Since its publication in 1967, more than 25m copies of the book have been sold in Spanish and other languages. For at least a generation the book firmly stamped Latin American literature as the domain of “magical realism”.

Born in the small town of Aracataca, close to the Caribbean coast of Colombia, García Márquez (or “Gabo” as he was often affectionately nicknamed) always identified himself with the cultural mix of Spanish, black and indigenous traditions that continue to flourish there. Although later in life he lived in Paris, Mexico and elsewhere, his books returned constantly to this torrid coastal region, where the power of nature and myth still predominate over the restraints of cold reason.

Hm. It’s not necessary to oppose reason to nature and myth. One can value and draw on all three.

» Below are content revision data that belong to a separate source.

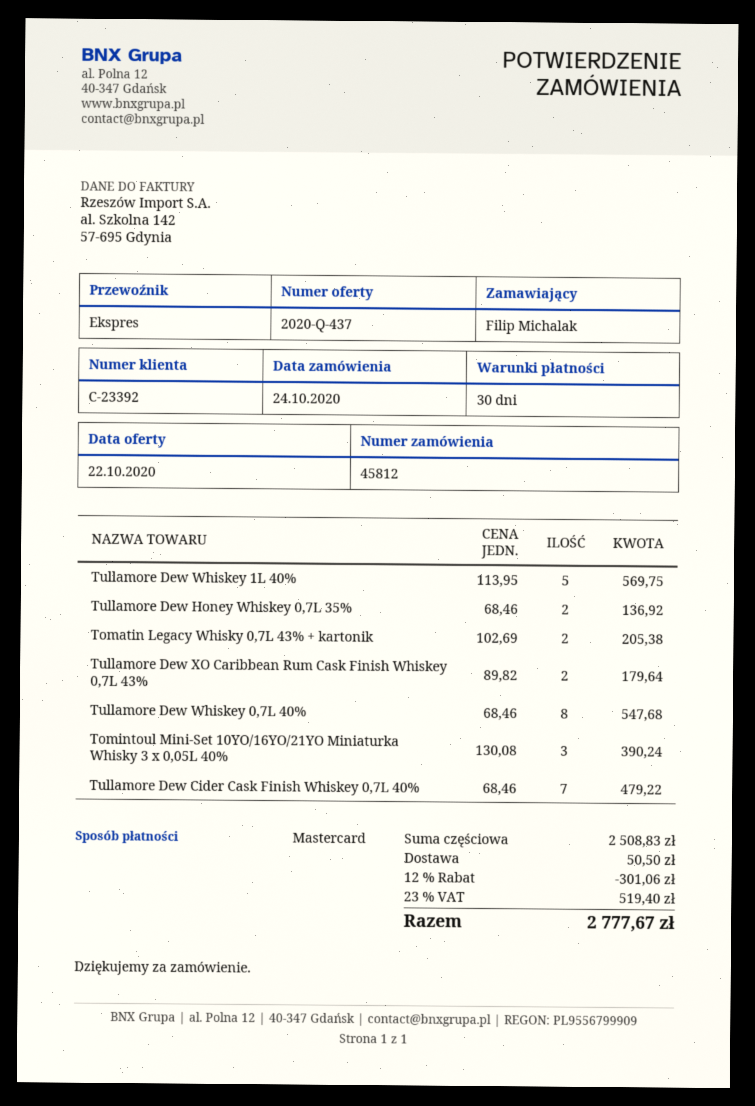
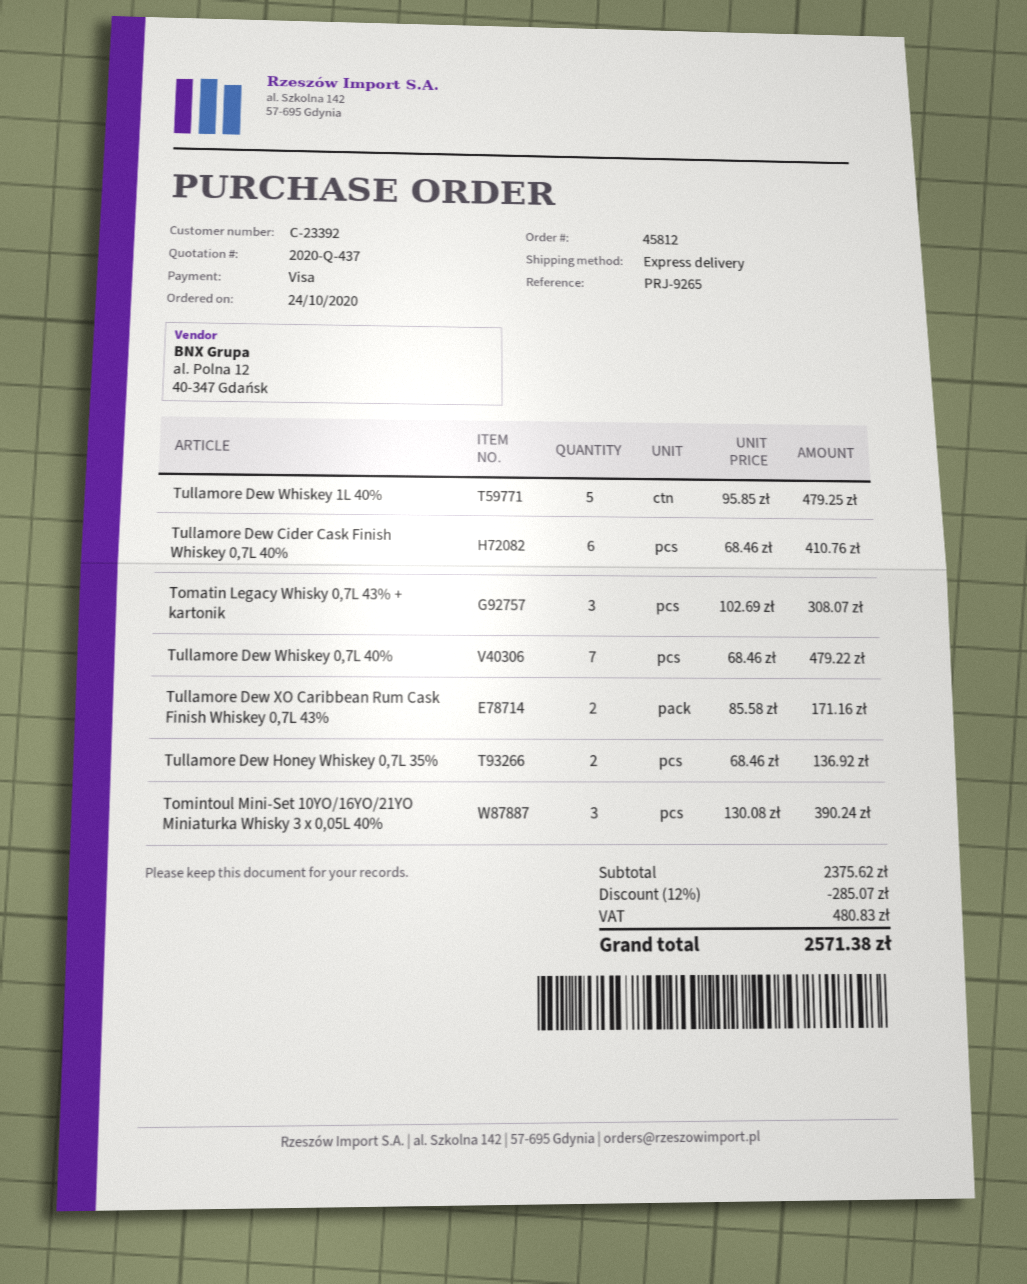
payment method: Mastercard -> Visa
Tullamore Dew Whiskey 1L 40%: 5 x 113.95 = 569.75 -> 5 x 95.85 = 479.25
Tomatin Legacy Whisky 0,7L 43% + kartonik: 2 x 102.69 = 205.38 -> 3 x 102.69 = 308.07
Tullamore Dew XO Caribbean Rum Cask Finish Whiskey 0,7L 43%: 2 x 89.82 = 179.64 -> 2 x 85.58 = 171.16
Tullamore Dew Whiskey 0,7L 40%: 8 x 68.46 = 547.68 -> 7 x 68.46 = 479.22
Tullamore Dew Cider Cask Finish Whiskey 0,7L 40%: 7 x 68.46 = 479.22 -> 6 x 68.46 = 410.76
subtotal: 2508.83 -> 2375.62
discount: 12% = 301.06 -> 12% = 285.07
shipping: 50.50 -> none
tax: 519.40 -> 480.83
total: 2777.67 -> 2571.38

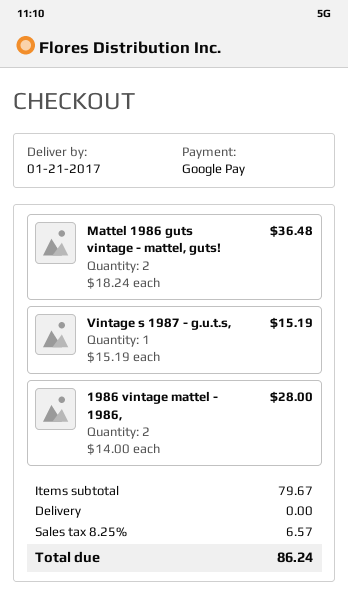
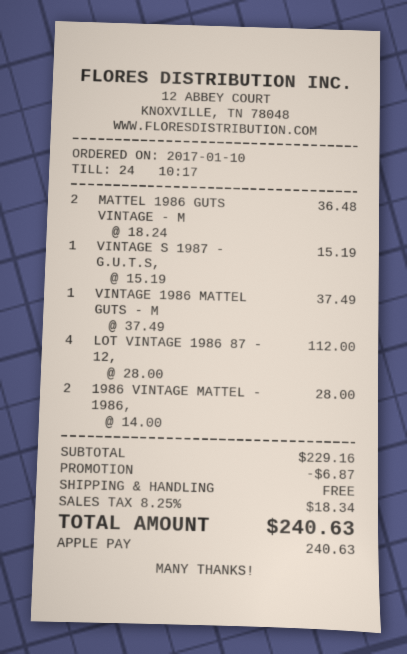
payment method: Google Pay -> Apple Pay
VINTAGE 1986 MATTEL GUTS - M: none -> 1 x 37.49 = 37.49
LOT VINTAGE 1986 87 - 12,: none -> 4 x 28.00 = 112.00
subtotal: 79.67 -> 229.16
discount: none -> 6.87
tax: 8.25% = 6.57 -> 8.25% = 18.34
total: 86.24 -> 240.63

Journalism was to remain a passion throughout his life: time and again his fictional stories have their basis in tales he heard as a young journalist, as he explains for example in the introduction to the 1994 novel Of Love and Other Demons. At the same time, whatever fantastic elements are to be found in his novels and short stories, García Márquez learned from journalism the craft of story-telling, showing himself to be an astounding judge of pace, surprise, and structure. He was also immensely interested in the cinema. In Rome in the 1950s he studied at the Experimental Film School, and while living in Mexico in the 1960s wrote several film scripts. He also dabbled in television soap operas, arguing that this was the way to reach the broadest possible audience and satisfy their need for narrative.

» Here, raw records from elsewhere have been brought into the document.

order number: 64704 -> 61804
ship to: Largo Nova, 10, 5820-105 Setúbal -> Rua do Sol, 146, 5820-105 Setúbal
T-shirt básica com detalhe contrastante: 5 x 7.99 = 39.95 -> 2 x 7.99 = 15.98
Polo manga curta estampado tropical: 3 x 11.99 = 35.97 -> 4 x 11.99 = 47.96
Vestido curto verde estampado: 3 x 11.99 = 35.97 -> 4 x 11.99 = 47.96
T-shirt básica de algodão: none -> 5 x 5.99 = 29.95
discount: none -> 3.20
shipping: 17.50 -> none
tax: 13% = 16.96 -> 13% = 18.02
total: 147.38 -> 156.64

By the mid-1960s, he had published three novels that enjoyed reasonable critical acclaim in Latin America, but neither huge commercial nor international success. His fourth novel, One Hundred Years of Solitude, first published not in Colombia but in Argentina, was to change all that. It tells the story of succeeding generations of the archetypal Buendía family and the amazing events that befall the isolated town of Macondo, in which fantasy and fact constantly intertwine to produce their own brand of magical logic. The novel has not only proved immediately accessible to readers everywhere, but has influenced writers of many nationalities, from Isabel Allende to Salman Rushdie.